• _Exercise description_
Please set down every entry from the listing below, word for word.
================
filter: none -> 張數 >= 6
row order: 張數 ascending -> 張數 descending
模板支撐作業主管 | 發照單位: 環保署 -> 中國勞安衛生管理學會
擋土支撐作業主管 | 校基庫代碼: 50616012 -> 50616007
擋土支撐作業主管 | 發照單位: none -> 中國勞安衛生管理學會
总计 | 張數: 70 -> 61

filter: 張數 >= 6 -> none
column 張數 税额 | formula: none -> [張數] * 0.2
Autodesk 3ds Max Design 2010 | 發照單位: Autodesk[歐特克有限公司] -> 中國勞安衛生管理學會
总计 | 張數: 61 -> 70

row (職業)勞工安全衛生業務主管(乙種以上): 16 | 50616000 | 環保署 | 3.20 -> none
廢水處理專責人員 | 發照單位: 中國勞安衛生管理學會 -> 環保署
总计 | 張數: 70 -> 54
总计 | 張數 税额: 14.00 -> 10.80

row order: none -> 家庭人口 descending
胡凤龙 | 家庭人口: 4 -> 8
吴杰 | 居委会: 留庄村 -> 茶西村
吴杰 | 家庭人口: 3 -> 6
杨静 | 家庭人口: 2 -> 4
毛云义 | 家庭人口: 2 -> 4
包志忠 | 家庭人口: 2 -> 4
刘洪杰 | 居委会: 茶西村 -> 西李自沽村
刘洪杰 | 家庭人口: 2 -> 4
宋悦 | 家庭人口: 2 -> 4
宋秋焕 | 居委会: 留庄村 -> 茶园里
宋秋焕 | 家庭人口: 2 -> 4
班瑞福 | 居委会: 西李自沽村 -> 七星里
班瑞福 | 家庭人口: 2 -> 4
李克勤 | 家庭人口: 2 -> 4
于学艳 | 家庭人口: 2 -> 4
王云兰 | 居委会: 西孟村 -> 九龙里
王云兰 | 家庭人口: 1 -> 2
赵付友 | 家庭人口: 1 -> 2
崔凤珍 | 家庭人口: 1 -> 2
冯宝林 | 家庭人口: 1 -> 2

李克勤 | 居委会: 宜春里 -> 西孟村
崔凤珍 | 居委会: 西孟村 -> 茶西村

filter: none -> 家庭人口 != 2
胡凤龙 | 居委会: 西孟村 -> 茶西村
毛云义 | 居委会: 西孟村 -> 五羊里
================
• _Written solution_
filter: none -> 張數 >= 6
row order: 張數 ascending -> 張數 descending
模板支撐作業主管 | 發照單位: 環保署 -> 中國勞安衛生管理學會
擋土支撐作業主管 | 校基庫代碼: 50616012 -> 50616007
擋土支撐作業主管 | 發照單位: none -> 中國勞安衛生管理學會
总计 | 張數: 70 -> 61

filter: 張數 >= 6 -> none
column 張數 税额 | formula: none -> [張數] * 0.2
Autodesk 3ds Max Design 2010 | 發照單位: Autodesk[歐特克有限公司] -> 中國勞安衛生管理學會
总计 | 張數: 61 -> 70

row (職業)勞工安全衛生業務主管(乙種以上): 16 | 50616000 | 環保署 | 3.20 -> none
廢水處理專責人員 | 發照單位: 中國勞安衛生管理學會 -> 環保署
总计 | 張數: 70 -> 54
总计 | 張數 税额: 14.00 -> 10.80

row order: none -> 家庭人口 descending
胡凤龙 | 家庭人口: 4 -> 8
吴杰 | 居委会: 留庄村 -> 茶西村
吴杰 | 家庭人口: 3 -> 6
杨静 | 家庭人口: 2 -> 4
毛云义 | 家庭人口: 2 -> 4
包志忠 | 家庭人口: 2 -> 4
刘洪杰 | 居委会: 茶西村 -> 西李自沽村
刘洪杰 | 家庭人口: 2 -> 4
宋悦 | 家庭人口: 2 -> 4
宋秋焕 | 居委会: 留庄村 -> 茶园里
宋秋焕 | 家庭人口: 2 -> 4
班瑞福 | 居委会: 西李自沽村 -> 七星里
班瑞福 | 家庭人口: 2 -> 4
李克勤 | 家庭人口: 2 -> 4
于学艳 | 家庭人口: 2 -> 4
王云兰 | 居委会: 西孟村 -> 九龙里
王云兰 | 家庭人口: 1 -> 2
赵付友 | 家庭人口: 1 -> 2
崔凤珍 | 家庭人口: 1 -> 2
冯宝林 | 家庭人口: 1 -> 2

李克勤 | 居委会: 宜春里 -> 西孟村
崔凤珍 | 居委会: 西孟村 -> 茶西村

filter: none -> 家庭人口 != 2
胡凤龙 | 居委会: 西孟村 -> 茶西村
毛云义 | 居委会: 西孟村 -> 五羊里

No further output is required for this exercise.